▸ Required action:
Scan the listing below. Return every line containing the string "plugin".

▸ Supplied data:
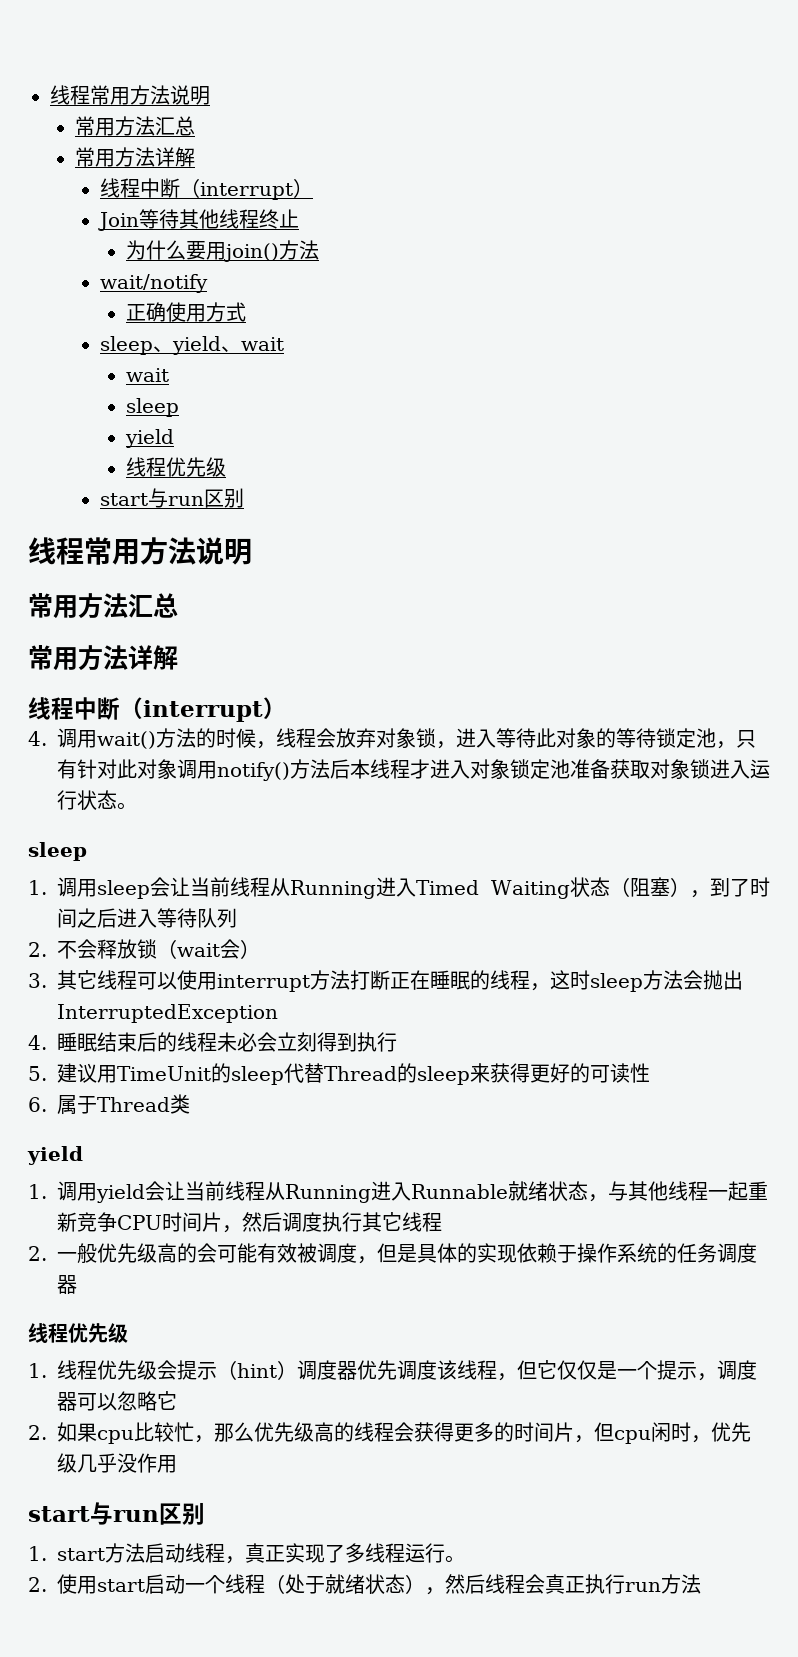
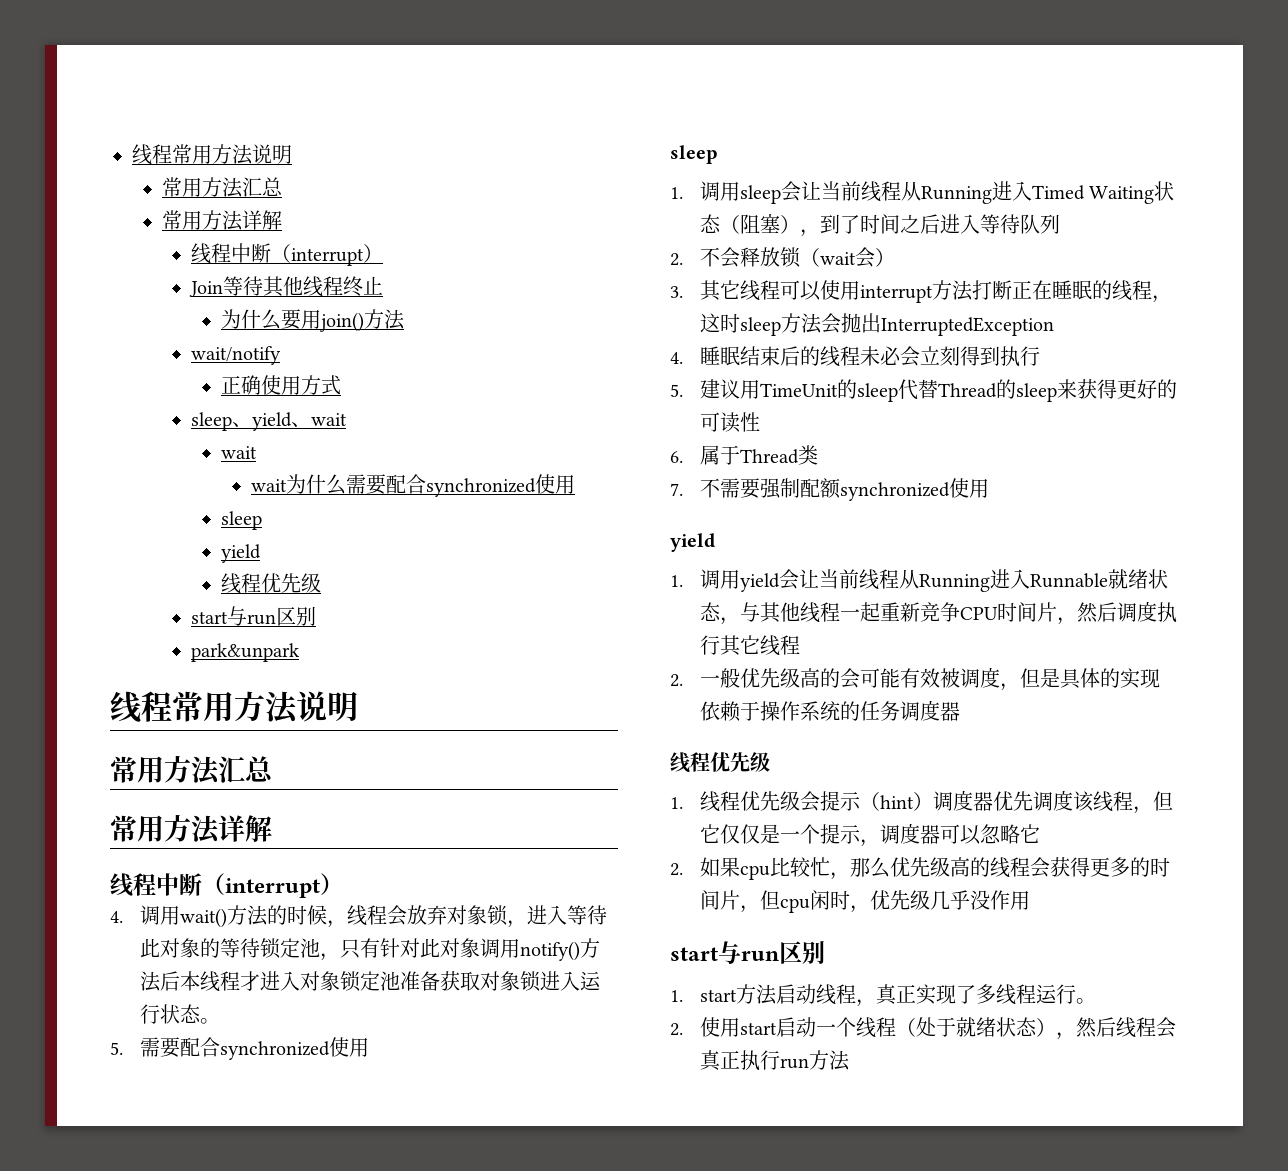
+ wait为什么需要配合synchronized使用
+ park&unpark
+ 5.需要配合synchronized使用
+ 7.不需要强制配额synchronized使用

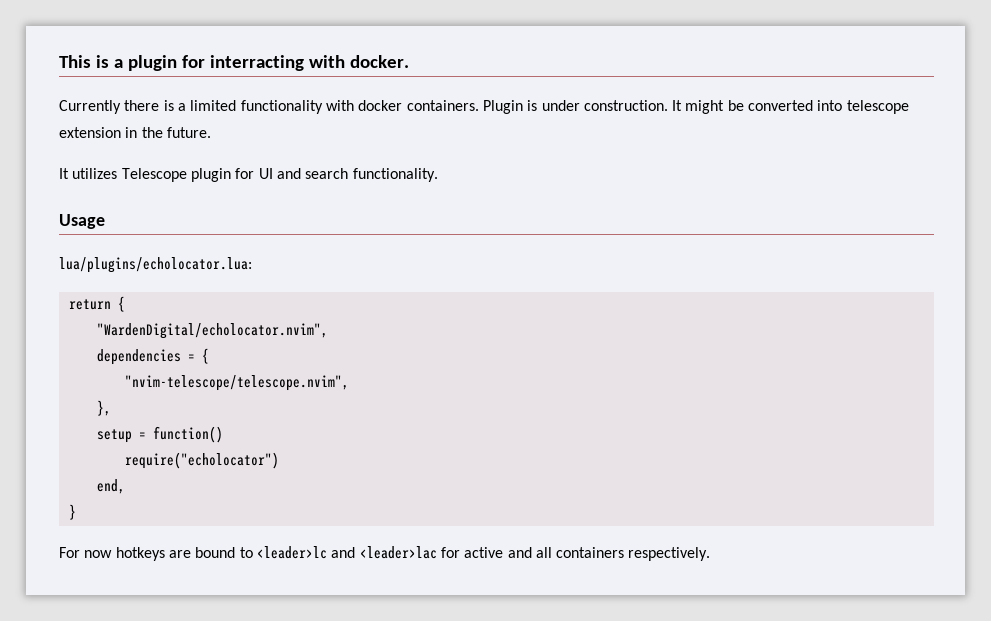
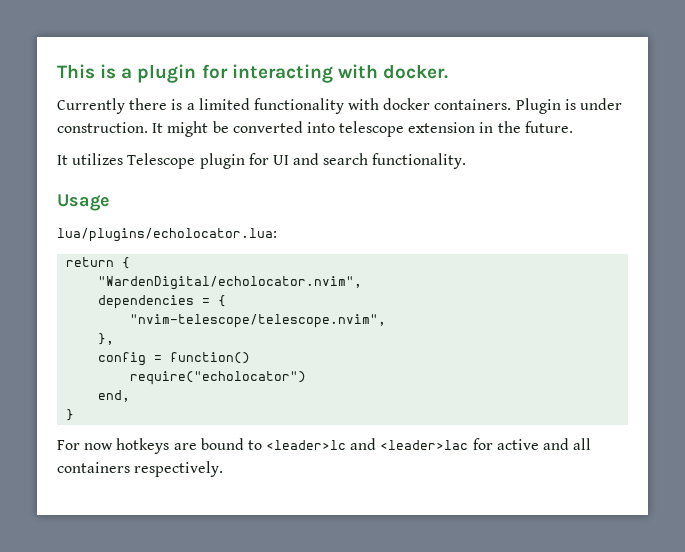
- This is a plugin for interracting with docker.
+ This is a plugin for interacting with docker.
- setup = function()
+ config = function()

▸ Task result:
- This is a plugin for interracting with docker.
+ This is a plugin for interacting with docker.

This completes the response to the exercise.